Un roman didactique sur l’inventeur du « magnétisme animal », et ses vicissitudes dans l’Europe des Lumières pour que le lecteur juge par lui-même.

Frédéric Gros, agrégé de philosophie, a édité Michel Foucault en Pléiade et propose une citation de sa Naissance de la clinique (1963) en exergue de son roman sur Anton Mesmer (1734-1815), une figure très célèbre et très controversée des Lumières : « Ce livre n’est pas écrit pour une médecine contre une autre, ou contre la médecine pour une absence de médecine. » Du 7 janvier au 1er mars 1815, en dix lettres à Wolfart qui vient de lui proposer la création à l’université de Berlin d’une chaire de magnétisme animal, Mesmer revient sur sa vie, sans que soient exploitées les ressources de l’épistolarité, et dans un ordre assez plat qui ne fait sans doute pas la part assez belle au romanesque.
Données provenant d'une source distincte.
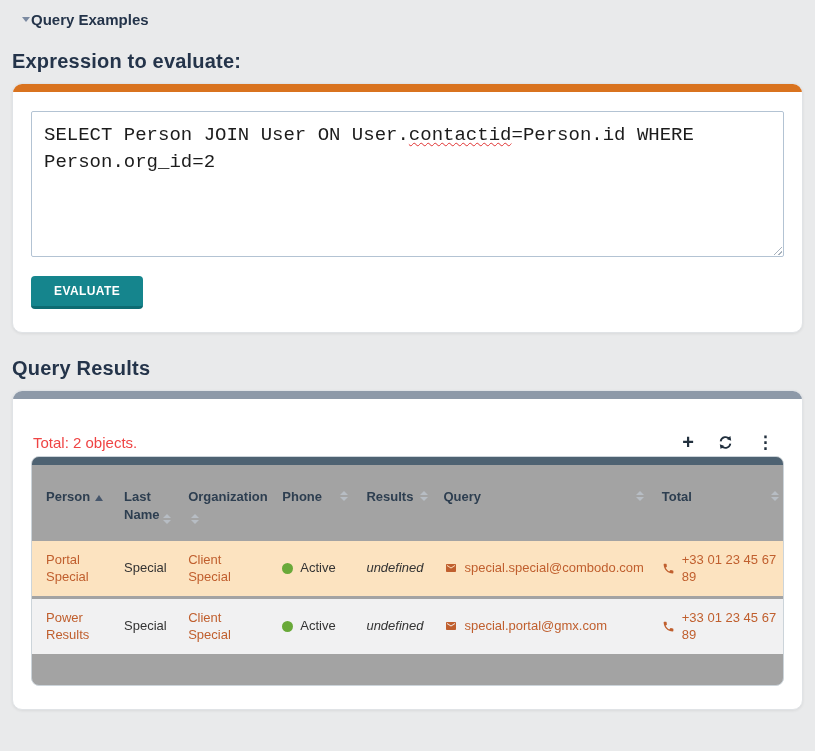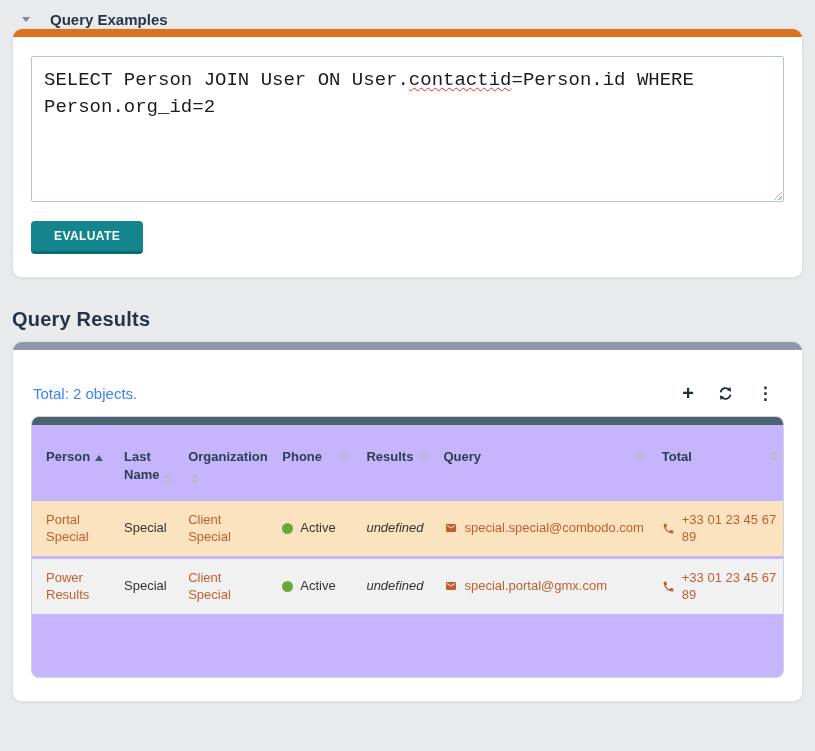--- a/index.html
+++ b/index.html
@@ -13,7 +13,7 @@
   .page { padding:8px 12px; }
 
   
-  .collapse-header { display:flex; align-items:center; gap:20px; padding:3px 0 0 10px;
+  .collapse-header { display:flex; align-items:center; gap:1px; padding:3px 0 0 10px;
     color:#24344a; font-size:15px; font-weight:600; cursor:pointer; }
   .caret-down { width:0; height:0; border-left:4px solid transparent;
     border-right:4px solid transparent; border-top:5px solid #7b8aa1; }

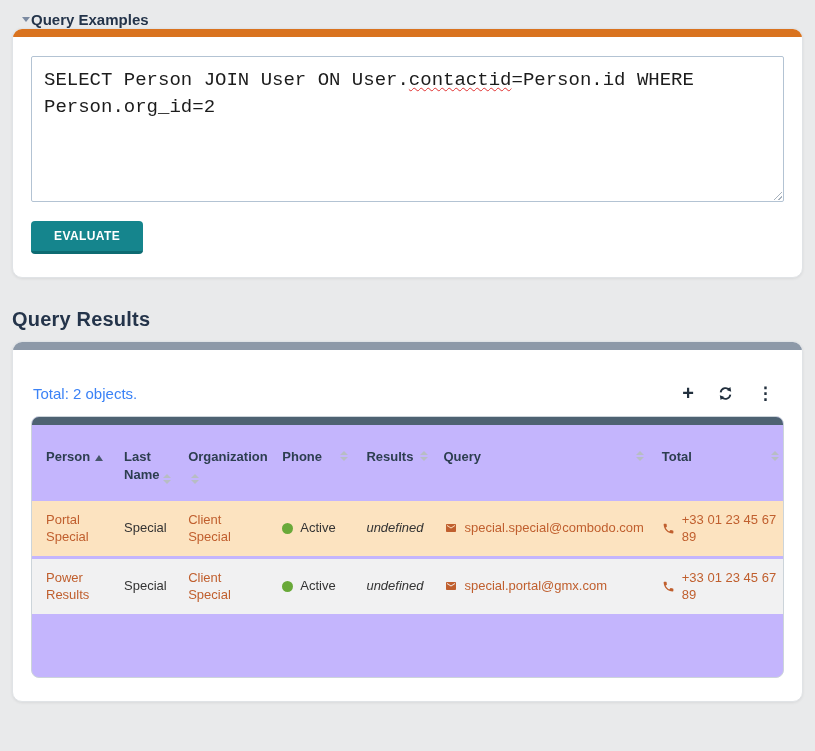--- a/index.html
+++ b/index.html
@@ -96,6 +96,7 @@
     <span>Query Examples</span>
   </div>
 
+  <h2 class="section-title">Expression to evaluate:</h2>
 
   <section class="panel">
     <div class="panel-topbar orange-bar"></div>

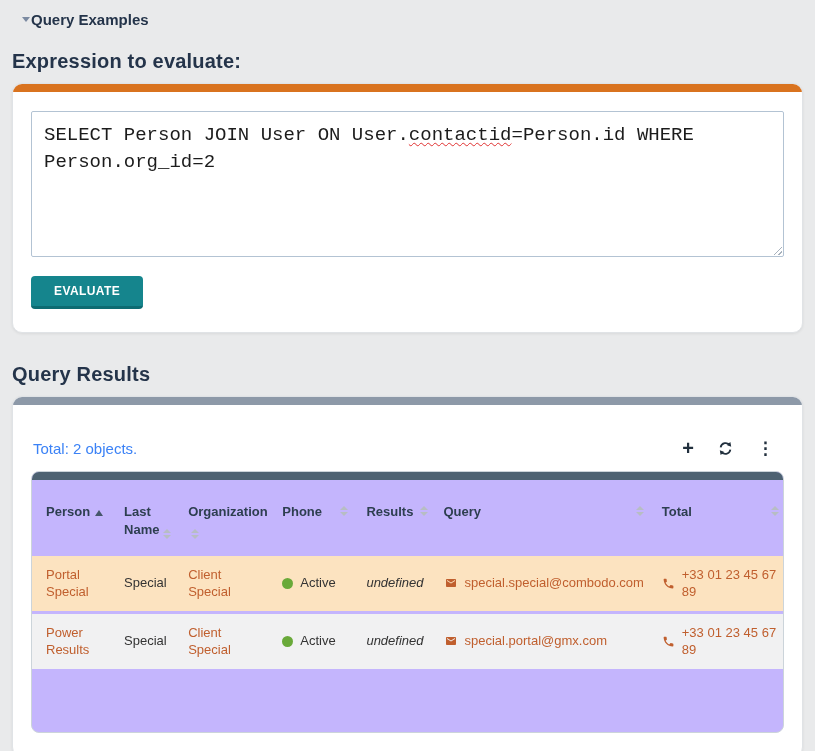--- a/index.html
+++ b/index.html
@@ -20,7 +20,7 @@
 
   h2.section-title { margin:22px 0 10px 0; font-size:20px; font-weight:600;
     color:#24344a; letter-spacing:.2px; }
-  h2.results-title { margin-top:30px; }
+  h2.results-title { margin-top:24px; }
 
   
   .panel { background:#fff; border:1px solid #e0e3e6; border-radius:10px;

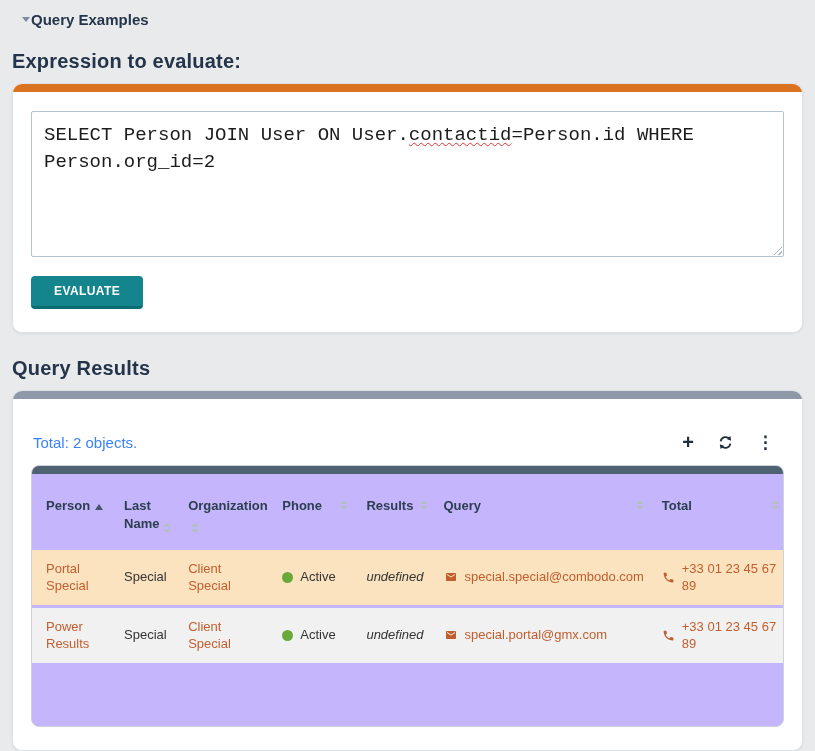--- a/index.html
+++ b/index.html
@@ -49,7 +49,7 @@
   
   .toolbar { display:flex; justify-content:space-between; align-items:center;
     margin-top:14px; padding:0 2px; }
-  .total { color:#3b82f6; font-size:15px; }
+  .total { color:#ef4444; font-size:15px; }
   .actions { display:flex; align-items:center; gap:24px; padding-right:8px; }
   .tool-icon { color:#22303e; cursor:pointer; line-height:1; user-select:none; }
   .plus { font-size:20px; font-weight:700; }

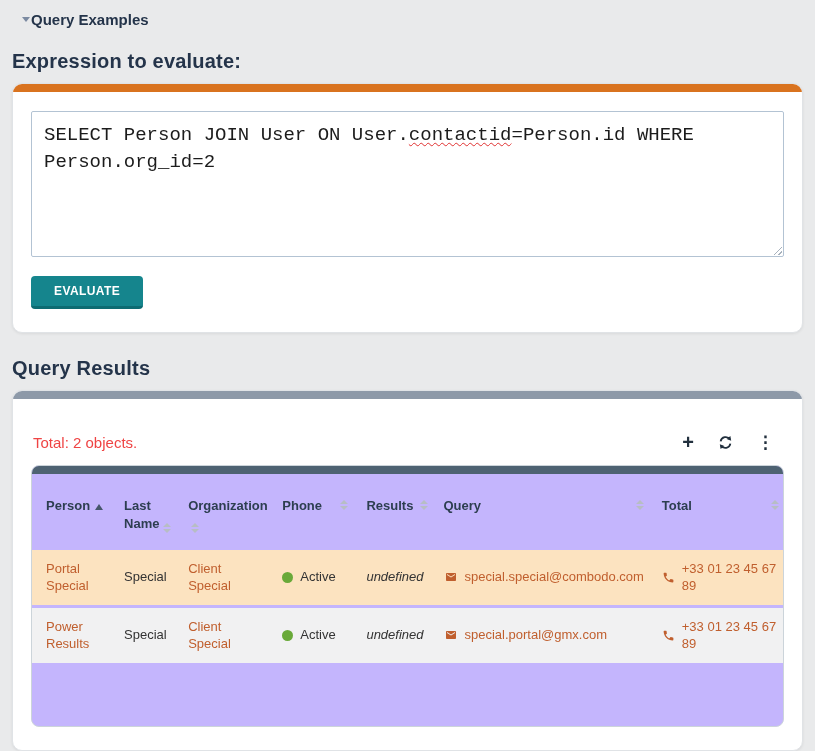--- a/index.html
+++ b/index.html
@@ -57,8 +57,8 @@
   .refresh svg { display:block; }
 
   
-  .table-wrap { margin-top:13px; border:1px solid #ccd4da; border-radius:8px;
-    overflow:hidden; background:#c4b5fd; padding-bottom:60px; }
+  .table-wrap { margin-top:4px; border:1px solid #ccd4da; border-radius:8px;
+    overflow:hidden; background:#a3a3a3; padding-bottom:28px; }
   .table-topbar { height:8px; background:#4e6272; }
   table { width:100%; border-collapse:separate; border-spacing:0 3px;
     table-layout:fixed; font-size:13px; color:#333; }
Dans un roman documenté, Frédéric Gros déroule l’ordre chronologique, non sans avoir recours à des notes, ne serait-ce que pour raconter la mort de son personnage, qui ne peut évidemment pas figurer dans une lettre, fût-elle inachevée. La première lettre donne le ton de cette existence, organisée autour de la découverte de ce fluide vital, qui valut à son inventeur autant de gloire que de revers. La proposition de Wolfart le laisse malgré tout inconsolable : « C’est une belle revanche sans doute. Mais elle vient tard, monsieur. Trop tard. J’ai plus de quatre-vingts ans, passés essentiellement à me défendre d’accusations et de sarcasmes, encore davantage heureusement à guérir ceux que les médecins abandonnaient à leurs souffrances. Il y a trente ans, en 1784, moi, Franz Anton Mesmer, l’inventeur du magnétisme animal, le découvreur de ce présent miraculeux fait aux hommes, de cette aubaine universelle, je fus humilié, insulté à Paris par deux commissions royales qui déclarèrent nul, inexistant le fluide, le feu invisible du monde, le sang de la Création. Bailly la présidait, et Benjamin Franklin aussi avait signé. »

 

Au cœur de l’Europe des Lumières

Né à Iznang, dans la Souabe, au bord du lac de Constance, troisième d’une famille de neuf enfants engendrés par une mère « très simple et pieuse », et un père « garde forestier du prince-archevêque qu’il accompagne dans les bois », le jeune Mesmer est très tôt en contact avec la nature : « Nous passions des heures sans prononcer un mot mais à sentir, écouter, humer, toucher surtout. » Pendant ses études de philosophie et de théologie à Ingolstadt, il découvre les Lumières françaises, « tempête radieuse, vent dévastateur ». Il devient ensuite médecin et franc-maçon et développe sa découverte du magnétisme : « ce qui secrètement relie la résonance du rocher à la sensibilité des fleurs, le corps des étoiles à notre sang. Nervure de l’Être, ce par quoi, ce sans quoi, ce pour quoi la vie se guérit, se transforme. Sa puissance de vibration. » La musique est également magnétique et une grande partie du roman est consacrée à Mozart, Haydn et Gluck. Après avoir d’abord utilisé des aimants, Mesmer comprend que ce sont les « passes » de ses mains qui sont capables de soigner, ce qu’il fait alors, à Vienne et à Paris, en guérissant les aveugles et les paralytiques.

 

Le fluide de la Révolution

Pour Mesmer, « le corps est la lumière de l’âme », et tout Paris va bientôt se précipiter dans ses célèbres « baquets » pour s’y régénérer. Ce fluide cosmique universel et accessible à tous entre en résonance aussi avec les idéaux de la Révolution française et séduit Lafayette et Marat. Mais celui qui passait pour un génie visionnaire est vite traité comme un charlatan et se heurte à l’hostilité des médecins de l’Académie dont les privilèges sont menacés : « Je n’ai senti chez eux que de la peur. Peur d’avoir été trompés par leurs professeurs, leurs études, leurs diplômes, leurs apothicaires, leur sérieux, par eux-mêmes enfin, par leur histoire. Peur de ne plus pouvoir soigner en latin, de ne plus pouvoir négocier avec les pharmaciens. Effroi devant l’évidence élémentaire de la vie et de la guérison. Peur de la santé indivisible et simple. » Marie-Antoinette tente de retenir Mesmer à Paris, en lui offrant « une pension de vingt mille livres et un établissement pour installer [sa] clinique. » Il refuse par une lettre qu’il rend publique : « On me crut fou. On n’achète pas la vérité. »

 

Ce roman se présente donc comme une synthèse utile des connaissances sur la pensée naturaliste et la vie de Mesmer dont le rêve d’harmonie universelle est typique des Lumières, tout comme ce goût des larmes, où se mêlent la musique et ses effets, le désir, et les passions politiques.